Prevent complications over your lifetime

• Avoid air travel because it increases your risk of developing pneumothorax that collapses the lung. Symptoms include sudden shortness of breath or severe chest pain. Talk to your provider before air travel or before traveling to places at a higher elevation, where there is less oxygen in the air.
• Avoid scuba diving, which may raise your risk of complications.
• See your provider regularly so they can keep track of any side effects you report and monitor the long-term use of LAM medications.

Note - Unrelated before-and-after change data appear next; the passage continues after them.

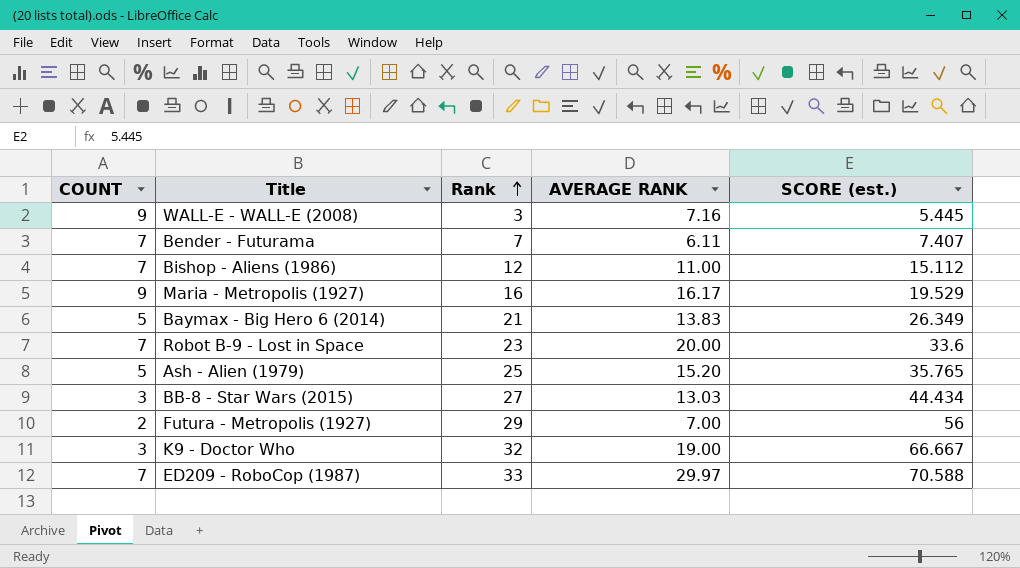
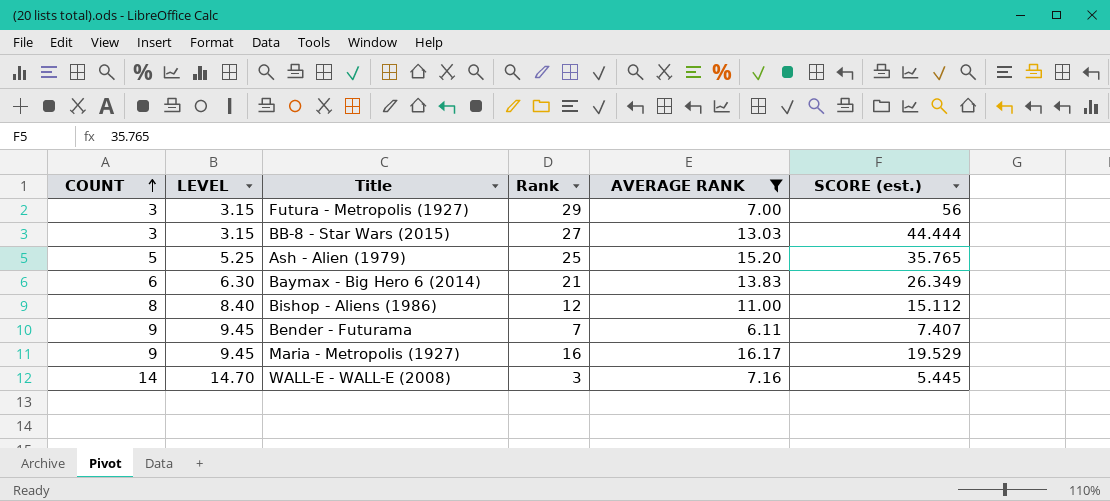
filter: none -> AVERAGE RANK <= 16.17
row order: Rank ascending -> COUNT ascending
column LEVEL | formula: none -> [COUNT] * 1.05
Futura - Metropolis (1927) | COUNT: 2 -> 3
BB-8 - Star Wars (2015) | SCORE (est.): 44.434 -> 44.444
Baymax - Big Hero 6 (2014) | COUNT: 5 -> 6
Bishop - Aliens (1986) | COUNT: 7 -> 8
Bender - Futurama | COUNT: 7 -> 9
WALL-E - WALL-E (2008) | COUNT: 9 -> 14

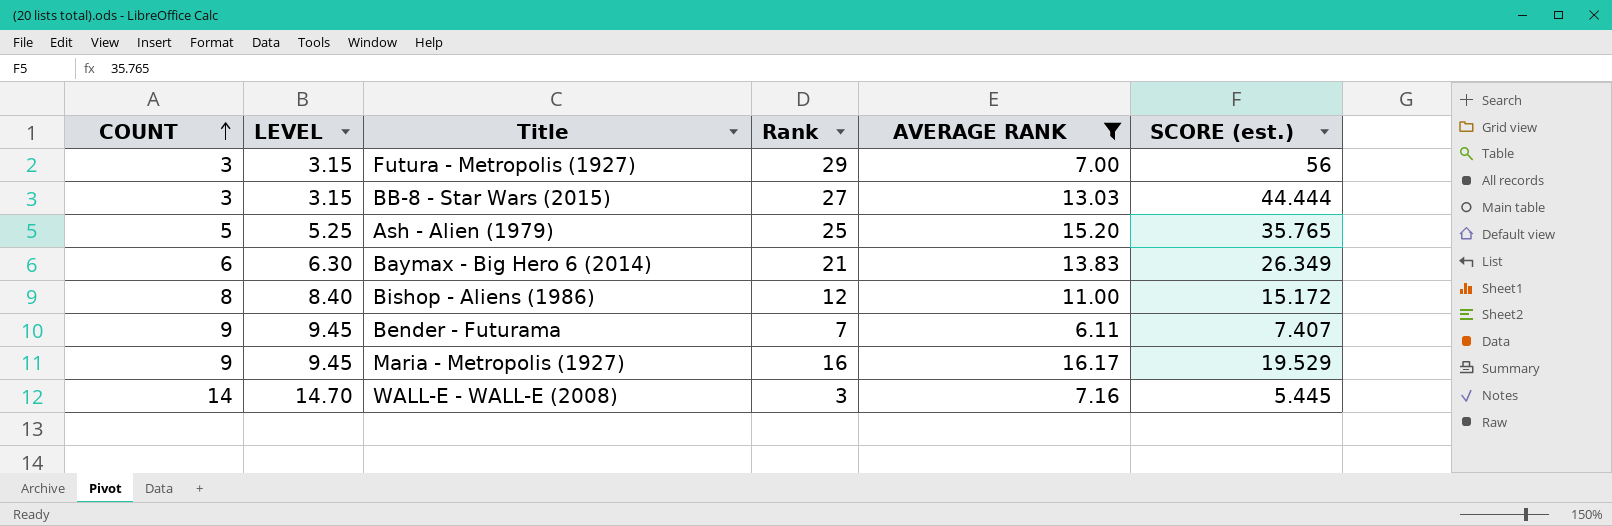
Bishop - Aliens (1986) | SCORE (est.): 15.112 -> 15.172

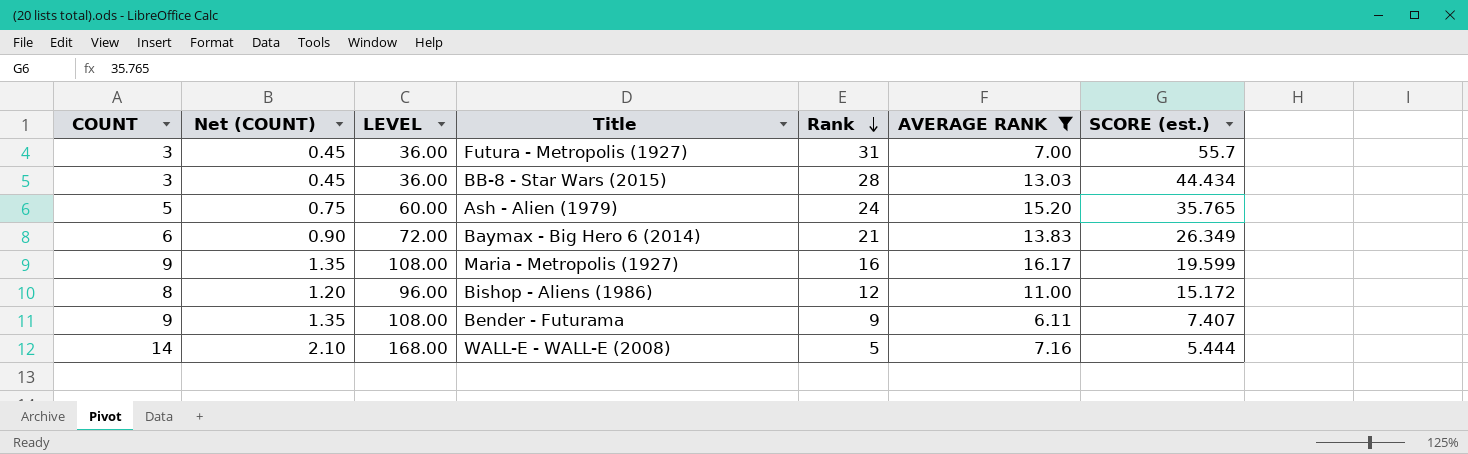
row order: COUNT ascending -> Rank descending
column Net (COUNT) | formula: none -> [COUNT] * 0.15
column LEVEL | formula: [COUNT] * 1.05 -> [COUNT] * 12
Futura - Metropolis (1927) | Rank: 29 -> 31
Futura - Metropolis (1927) | SCORE (est.): 56 -> 55.7
BB-8 - Star Wars (2015) | Rank: 27 -> 28
BB-8 - Star Wars (2015) | SCORE (est.): 44.444 -> 44.434
Ash - Alien (1979) | Rank: 25 -> 24
Maria - Metropolis (1927) | SCORE (est.): 19.529 -> 19.599
Bender - Futurama | Rank: 7 -> 9
WALL-E - WALL-E (2008) | Rank: 3 -> 5
WALL-E - WALL-E (2008) | SCORE (est.): 5.445 -> 5.444

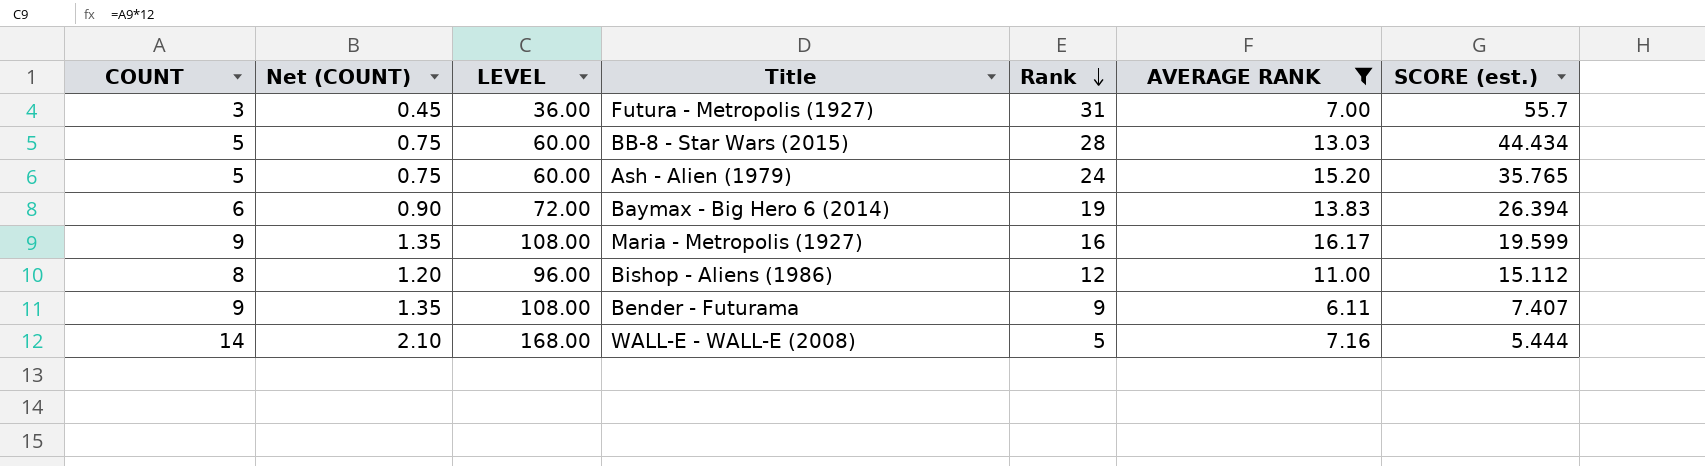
BB-8 - Star Wars (2015) | COUNT: 3 -> 5
BB-8 - Star Wars (2015) | Net (COUNT): 0.45 -> 0.75
BB-8 - Star Wars (2015) | LEVEL: 36.00 -> 60.00
Baymax - Big Hero 6 (2014) | Rank: 21 -> 19
Baymax - Big Hero 6 (2014) | SCORE (est.): 26.349 -> 26.394
Bishop - Aliens (1986) | SCORE (est.): 15.172 -> 15.112

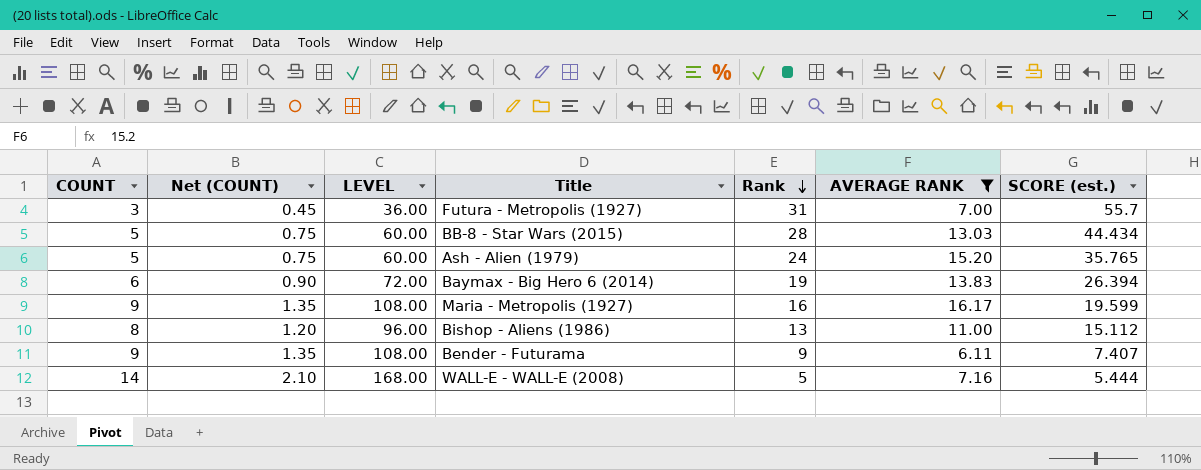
Bishop - Aliens (1986) | Rank: 12 -> 13

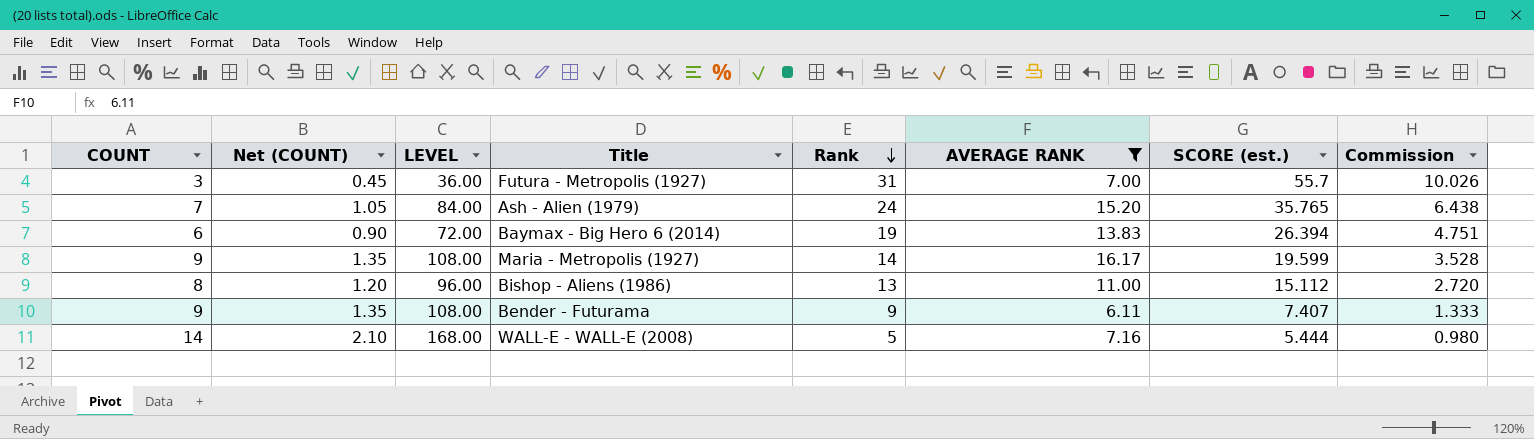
column Commission | formula: none -> [SCORE (est.)] * 0.18
row BB-8 - Star Wars (2015): 5 | 0.75 | 60.00 | 28 | 13.03 | 44.434 -> none
Ash - Alien (1979) | COUNT: 5 -> 7
Ash - Alien (1979) | Net (COUNT): 0.75 -> 1.05
Ash - Alien (1979) | LEVEL: 60.00 -> 84.00
Maria - Metropolis (1927) | Rank: 16 -> 14

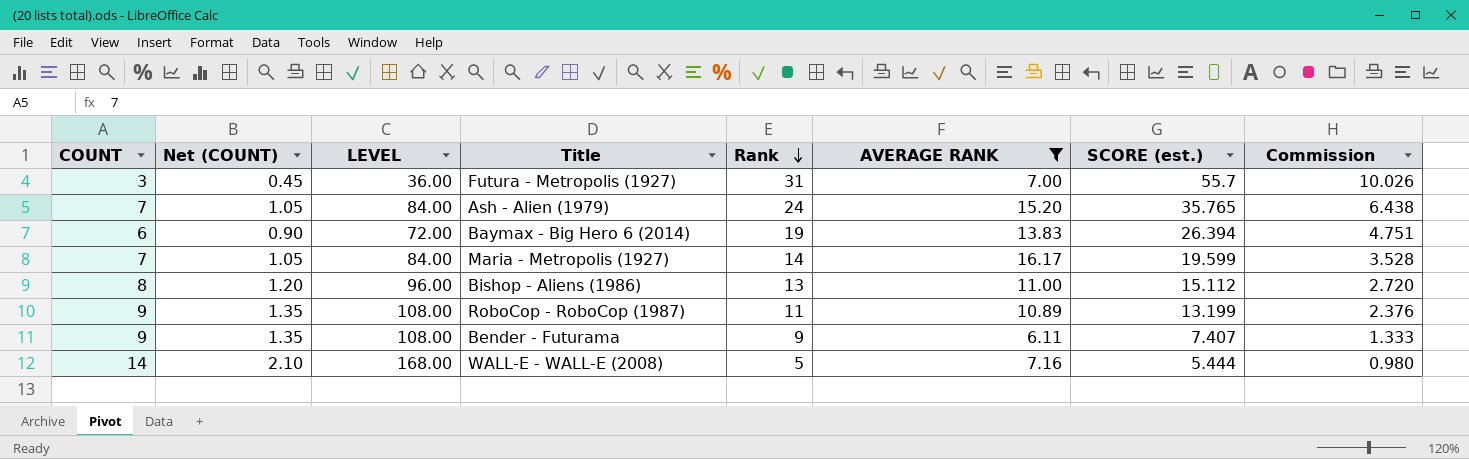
Maria - Metropolis (1927) | COUNT: 9 -> 7
Maria - Metropolis (1927) | Net (COUNT): 1.35 -> 1.05
Maria - Metropolis (1927) | LEVEL: 108.00 -> 84.00
row RoboCop - RoboCop (1987): none -> 9 | 1.35 | 108.00 | 11 | 10.89 | 13.199 | 2.376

Pregnancy and birth control planning

Women with LAM can become pregnant, but hormone changes during pregnancy can worsen LAM. Also, women with LAM may be less fertile and have a harder time becoming pregnant. Pregnancy with LAM increases the risk for pneumothorax and chylothorax, may lead to more lung function decline, and raises the chance of preterm delivery. The long-term effects of the medicine sirolimus on mother and child also needs additional study. While many women with LAM have full-term pregnancies, it is important to talk to your healthcare provider if you are thinking of becoming pregnant.

Most providers do not recommend birth control pills containing estrogen to women who have LAM, because estrogen is thought to contribute to or worsen LAM. If you have LAM and are interested in birth control, talk to your healthcare provider about your options.